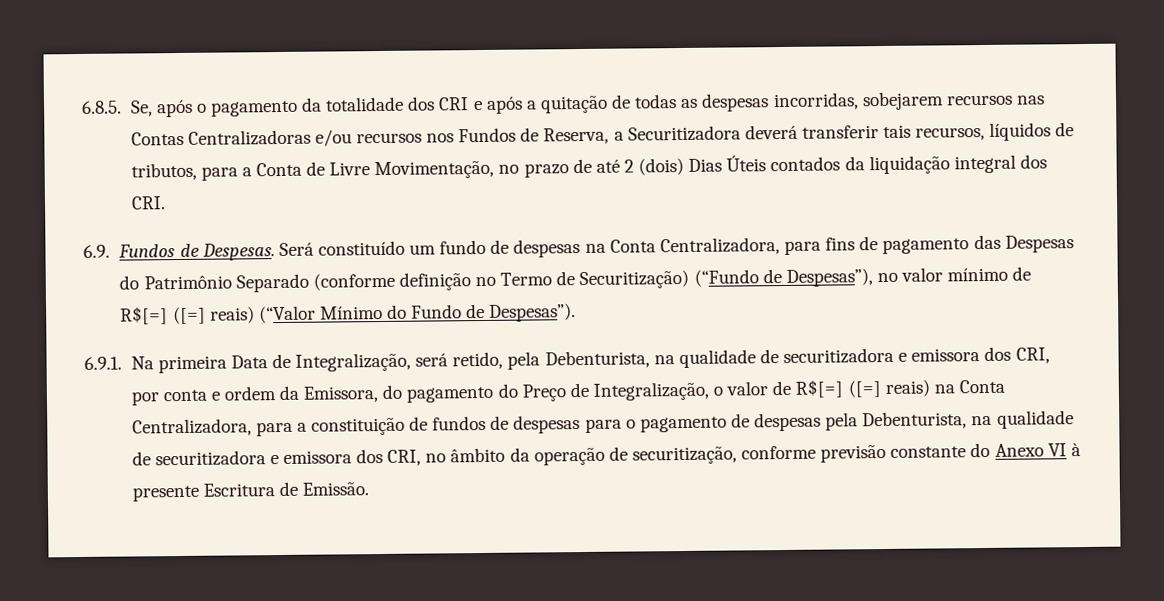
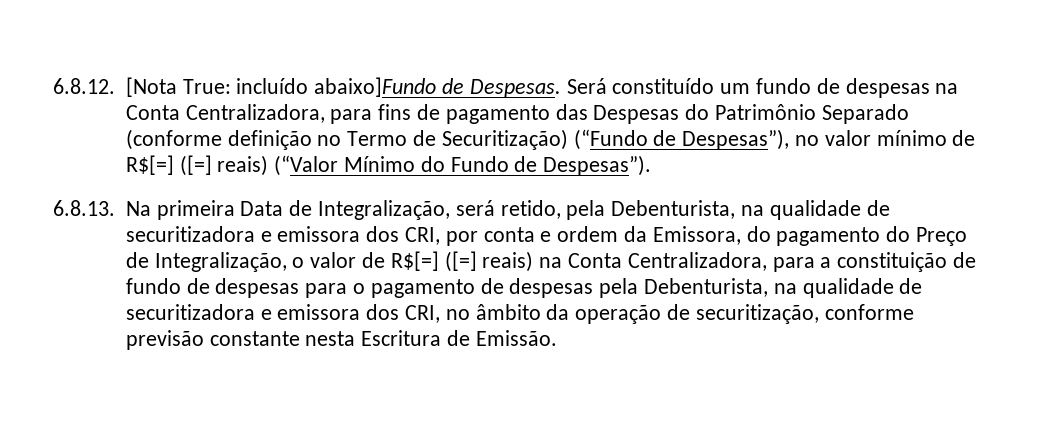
- 6.8.5. Se, após o pagamento da totalidade dos CRI e após a quitação de todas as despesas incorridas, sobejarem recursos nas Contas Centralizadoras e/ou recursos nos Fundos de Reserva, a Securitizadora deverá transferir tais recursos, líquidos de tributos, para a Conta de Livre Movimentação, no prazo de até 2 (dois) Dias Úteis contados da liquidação integral dos CRI.
- 6.9. Fundos de Despesas.
+ 6.8.12. [Nota True: incluído abaixo]Fundo de Despesas.
- 6.9.1. Na primeira Data de Integralização, será retido, pela Debenturista, na qualidade de securitizadora e emissora dos CRI, por conta e ordem da Emissora, do pagamento do Preço de Integralização, o valor de R$[=] ([=] reais) na Conta Centralizadora, para a constituição de fundos de despesas para o pagamento de despesas pela Debenturista, na qualidade de securitizadora e emissora dos CRI, no âmbito da operação de securitização, conforme previsão constante do Anexo VI à presente Escritura de Emissão.
+ 6.8.13. Na primeira Data de Integralização, será retido, pela Debenturista, na qualidade de securitizadora e emissora dos CRI, por conta e ordem da Emissora, do pagamento do Preço de Integralização, o valor de R$[=] ([=] reais) na Conta Centralizadora, para a constituição de fundo de despesas para o pagamento de despesas pela Debenturista, na qualidade de securitizadora e emissora dos CRI, no âmbito da operação de securitização, conforme previsão constante nesta Escritura de Emissão.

********

> _Prompt_:
The entries are to be written out again exactly, though without any images.

> _Response to the exercise_:
- 6.8.5. Se, após o pagamento da totalidade dos CRI e após a quitação de todas as despesas incorridas, sobejarem recursos nas Contas Centralizadoras e/ou recursos nos Fundos de Reserva, a Securitizadora deverá transferir tais recursos, líquidos de tributos, para a Conta de Livre Movimentação, no prazo de até 2 (dois) Dias Úteis contados da liquidação integral dos CRI.
- 6.9. Fundos de Despesas.
+ 6.8.12. [Nota True: incluído abaixo]Fundo de Despesas.
- 6.9.1. Na primeira Data de Integralização, será retido, pela Debenturista, na qualidade de securitizadora e emissora dos CRI, por conta e ordem da Emissora, do pagamento do Preço de Integralização, o valor de R$[=] ([=] reais) na Conta Centralizadora, para a constituição de fundos de despesas para o pagamento de despesas pela Debenturista, na qualidade de securitizadora e emissora dos CRI, no âmbito da operação de securitização, conforme previsão constante do Anexo VI à presente Escritura de Emissão.
+ 6.8.13. Na primeira Data de Integralização, será retido, pela Debenturista, na qualidade de securitizadora e emissora dos CRI, por conta e ordem da Emissora, do pagamento do Preço de Integralização, o valor de R$[=] ([=] reais) na Conta Centralizadora, para a constituição de fundo de despesas para o pagamento de despesas pela Debenturista, na qualidade de securitizadora e emissora dos CRI, no âmbito da operação de securitização, conforme previsão constante nesta Escritura de Emissão.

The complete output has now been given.